Look in your own environment; you will see many such points. What if your internet connection goes down, and you rely on it for most of your business? How long can you afford to be out? Do you supply a small but critical service to an institution? Then, you may fall under the aforementioned laws (it's called third-party requirements, and your client may be liable to follow them.)

But also, outside of the technology, we see points in the supply chain that require resilience. Do you still rely on a single person for a critical function? Do you have backup procedures if the tech stops working, yet your clients require you to continue to service them? 

In all these and other cases, you must know what your critical services are so that you can analyze the requirements and put the right measures in place.

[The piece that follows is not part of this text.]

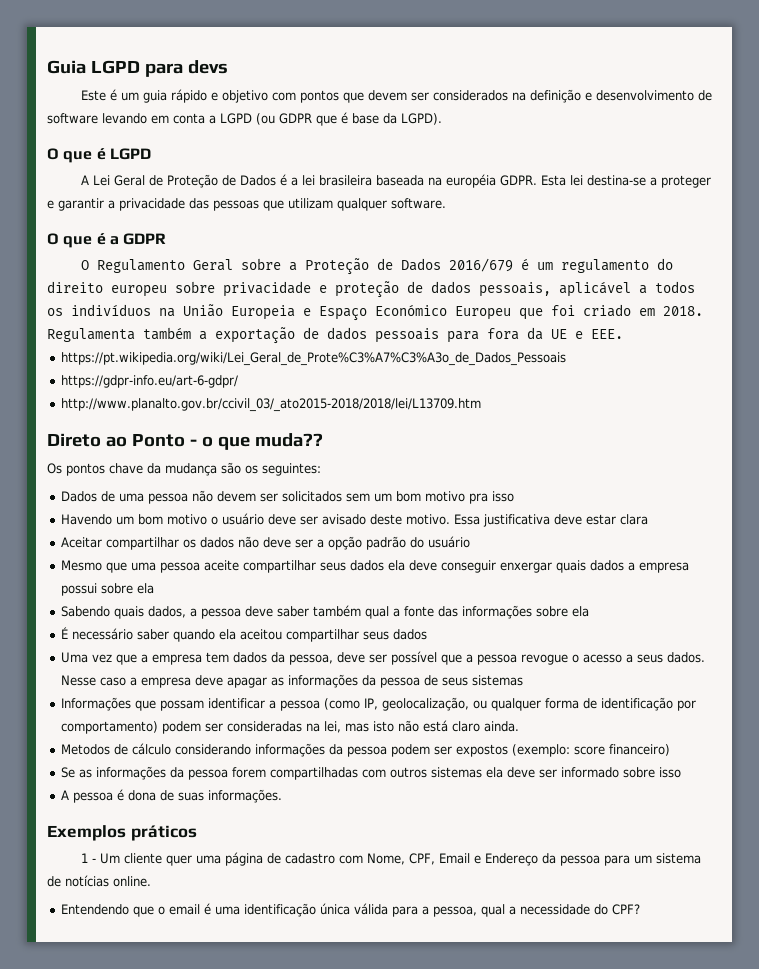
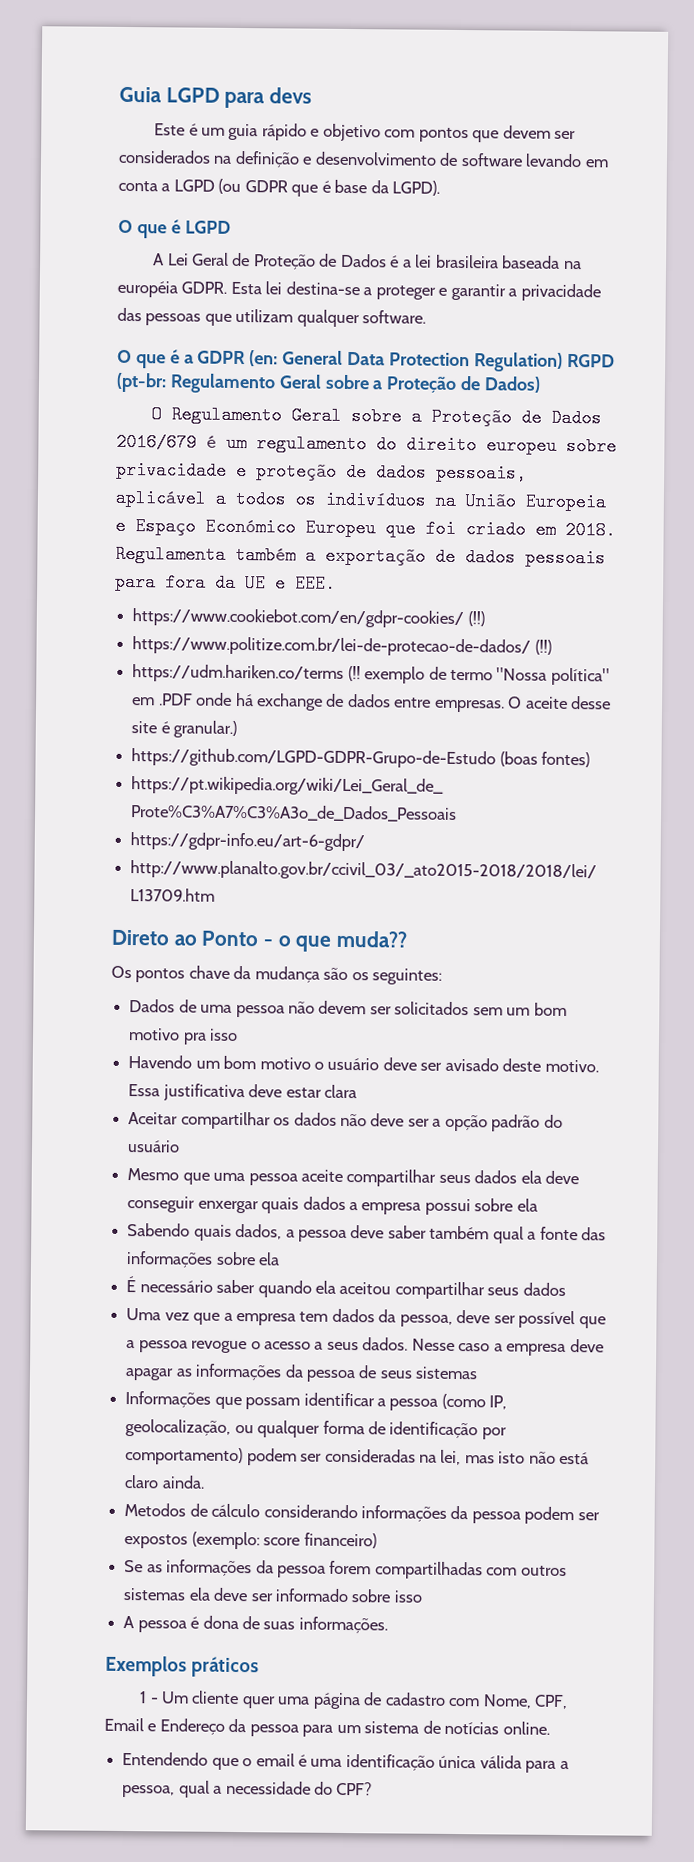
(167, 239) none -> [249,350,615,372] [116,372,542,394] (en: General Data Protection Regulation) RGPD (pt-br: Regulamento Geral sobre a Proteção de Dados)
(623, 334) none -> [132,608,485,629] [132,636,552,657] [132,664,610,686] [132,692,612,713] [131,720,238,739] [131,748,591,769] // https://www.cookiebot.com/en/gdpr-cookies/ (!!) // https://www.politize.com.br/lei-de-protecao-de-dados/ (!!) // https://udm.hariken.co/terms (!! exemplo de termo "Nossa política" em .PDF onde há exchange de dados entre empresas. O aceite desse site é granular.) // https://github.com/LGPD-GDPR-Grupo-de-Estudo (boas fontes)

Once you have defined your critical business services and have analyzed their operational requirements, you can start to look at what you need to implement the aforementioned areas of availability, monitoring, hardening, and others. Remember we're still at the level of business service. The tech comes later.

In conclusion.

Resilient operations ensure that you continue to function at the right price in the face of adverse events. If you can, resilience starts at the business level from the moment of product conception. If the products have long been developed, look at how they are delivered to the client and upgrade operations, resources, and tech where needed.

In some cases, you are legally required to undertake this exercise. But in all cases, it is important that you understand your business services and the needs of your clients and put sufficient resources in the right places of your delivery chain.